Yes: (2100+818)/7500 = 2918/7500 = 0.38907
No: (290+2248)/7500 = 2538/7500 = 0.33840
No Opinion: 2044/7500 = 0.27253

Check: 0.38907 + 0.33840 + 0.27253 = 1.00000 -- Good!

There are several technical problems with this:

1) It COMPLETELY ignores the "I know, but I'm not telling you" group. I'm pretty sensitive to this exclusion, since I believe firmly that pollsters have contributed to the destruction of American Politics.

2) It assumes the second round of questions extracts real opinions. Many who fail to respond the first time simply don't want to be bothered. When they are asked again, they give an answer just to get the pollster off their backs. This is not a good result.

3) Since my results don't match the "answer", I have suspicions about transcription. Did you switch the yes and no on the second round? I didn't check the arithmetic.

4) 7500 is a stunning number of letters. For such a letter, the standard thought used to be this: 2% is a good response - 150 returned. 4% is an excellent response - 300 returned. 6% is an astounding response - 450 returned. This survey has a 32% response rate?

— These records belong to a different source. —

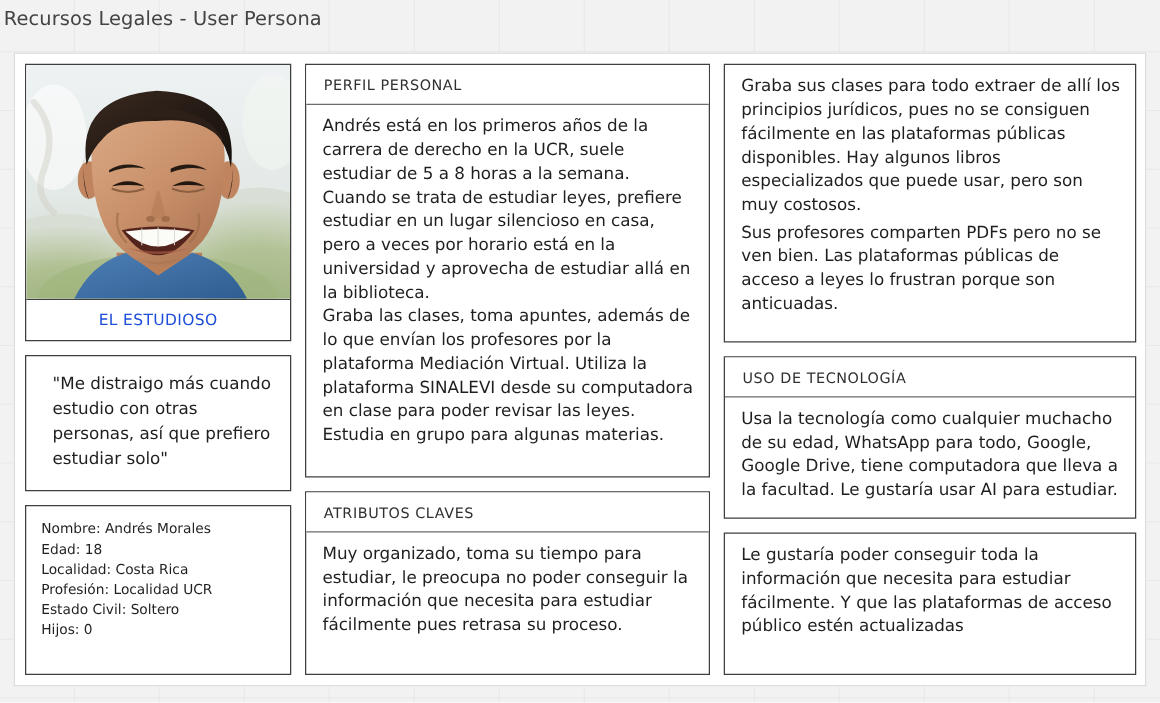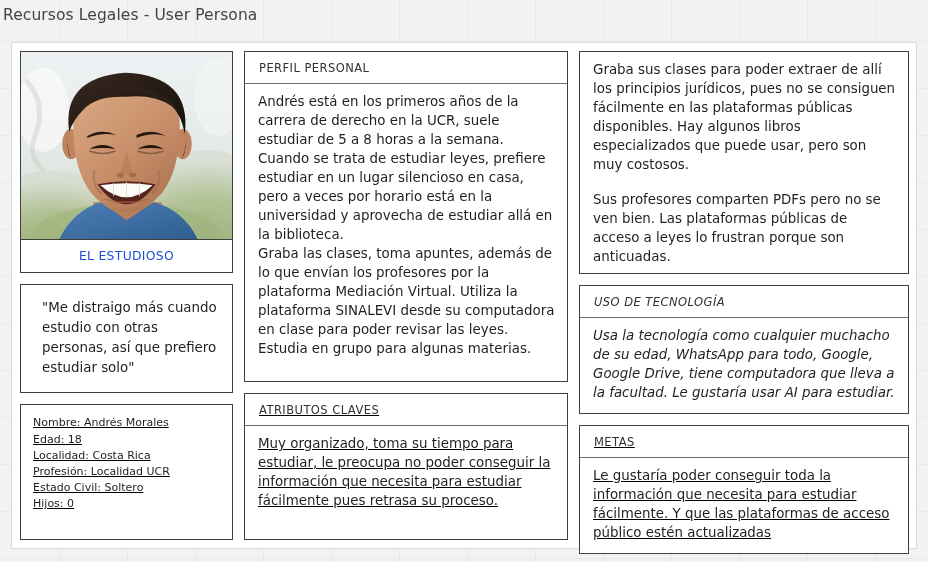--- a/index.html
+++ b/index.html
@@ -250,7 +250,7 @@
 
     <div class="panel" style="height:223px;">
       <div class="panel-body">
-        <p>Graba sus clases para poder extraer de allí los principios jurídicos, pues no se consiguen fácilmente en las plataformas públicas disponibles. Hay algunos libros especializados que puede usar, pero son muy costosos.</p>
+        <p>Graba sus clases para todo extraer de allí los principios jurídicos, pues no se consiguen fácilmente en las plataformas públicas disponibles. Hay algunos libros especializados que puede usar, pero son muy costosos.</p>
         <p style="margin-top:16px;">Sus profesores comparten PDFs pero no se ven bien. Las plataformas públicas de acceso a leyes lo frustran porque son anticuadas.</p>
       </div>
     </div>

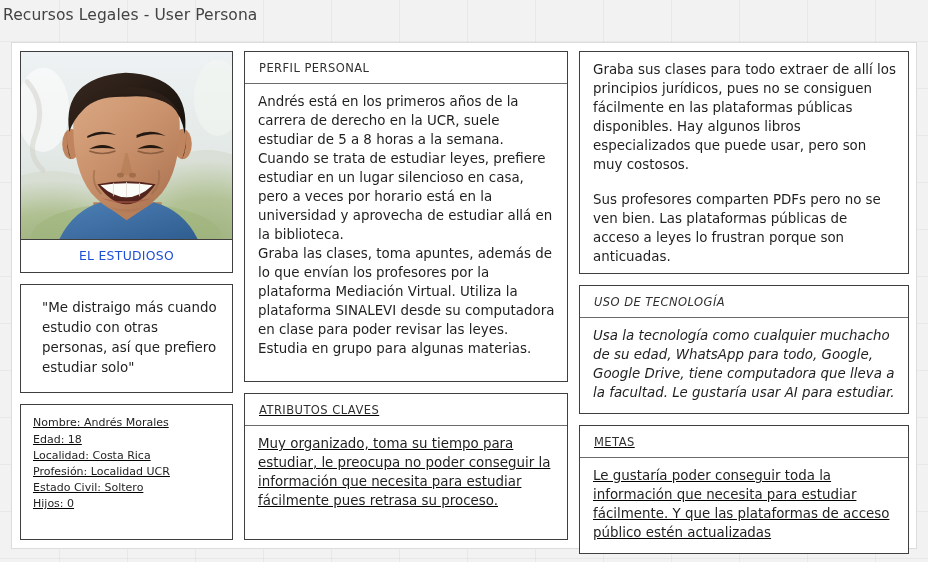--- a/index.html
+++ b/index.html
@@ -251,7 +251,7 @@
     <div class="panel" style="height:223px;">
       <div class="panel-body">
         <p>Graba sus clases para todo extraer de allí los principios jurídicos, pues no se consiguen fácilmente en las plataformas públicas disponibles. Hay algunos libros especializados que puede usar, pero son muy costosos.</p>
-        <p style="margin-top:16px;">Sus profesores comparten PDFs pero no se ven bien. Las plataformas públicas de acceso a leyes lo frustran porque son anticuadas.</p>
+        <p style="margin-top:3px;">Sus profesores comparten PDFs pero no se ven bien. Las plataformas públicas de acceso a leyes lo frustran porque son anticuadas.</p>
       </div>
     </div>
 

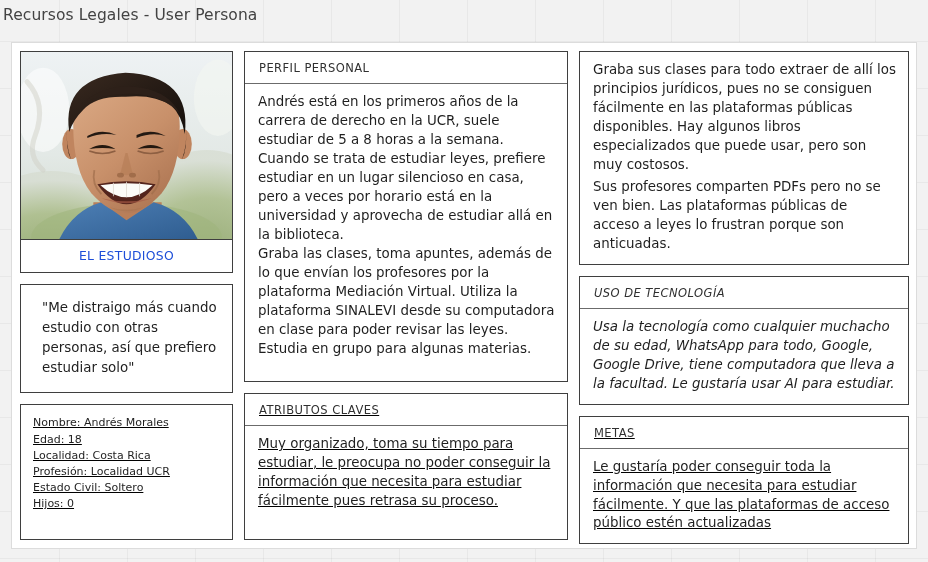--- a/index.html
+++ b/index.html
@@ -255,7 +255,7 @@
       </div>
     </div>
 
-    <div class="panel" style="height:130px;font-style:italic;">
+    <div class="panel" style="height:130px;">
       <div class="panel-header">USO DE TECNOLOGÍA</div>
       <div class="panel-body">
         <p>Usa la tecnología como cualquier muchacho de su edad, WhatsApp para todo, Google, Google Drive, tiene computadora que lleva a la facultad. Le gustaría usar AI para estudiar.</p>

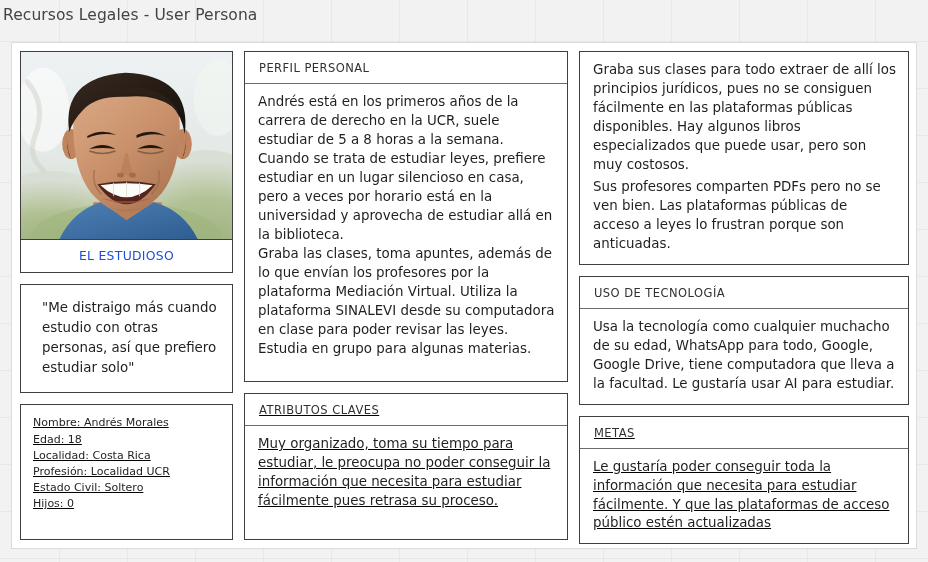--- a/index.html
+++ b/index.html
@@ -118,7 +118,7 @@
   #info-panel .info-line { white-space: nowrap; }
 
   
-  .grow { flex: 1 1 auto; text-decoration: underline; }
+  .grow { flex: 1 1 auto; }
 </style>
 </head>
 <body>

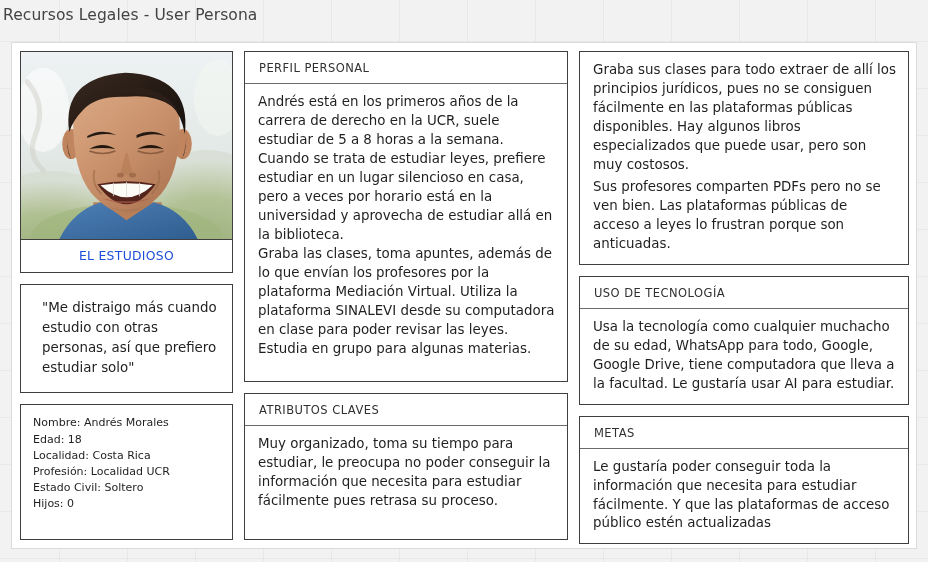--- a/index.html
+++ b/index.html
@@ -263,7 +263,6 @@
     </div>
 
     <div class="panel grow">
-      <div class="panel-header">METAS</div>
       <div class="panel-body">
         <p>Le gustaría poder conseguir toda la información que necesita para estudiar fácilmente. Y que las plataformas de acceso público estén actualizadas</p>
       </div>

Give me a break!

4. Originally Posted by CousinItt
A newspaper sent a letter to 7500 persons in a town with the question "Do you agree with the decision to build a new football stadium in town?".
2100 people answered yes, 290 answered no and the rest didn't have any opinion. The newspaper took a random sample of 50 persons of the ones who didn't answer and it was showed that 22 said no, 8 said yes and 20 didn't know.
Calculate the percentage in favor of and against the decision.

In favor of: 31.9%
Against: 35.5%

I just need to know how to solve it.
You use the sample statistics for the second sample from the no opinions on the first sample to allocated all the no opinions in the first sample to the YES, NO and DON'T KNOW categories.

You have $5110$ no opinions in first sample and we allocate $5110 \times (22/50)$ to the NOs and $5110 \times (8/50)$ to the YESs. Giving total YESs of $2917.6$, and NOs of $2538.4$. The problem is that these do not correspond to the percentages given in the answer.

This is assuming that "didn't have any opinion" on the first sample is the same as "did not answer" which are not normally the same thing (and if they did respond with no opinion it is statistical malpractice to do what is done here).

Without a statement of how the initial sampling frame was constructed this survey is invalid, as it is not usually posible to construct a proper random sample for a mail shot without a lot of careful work.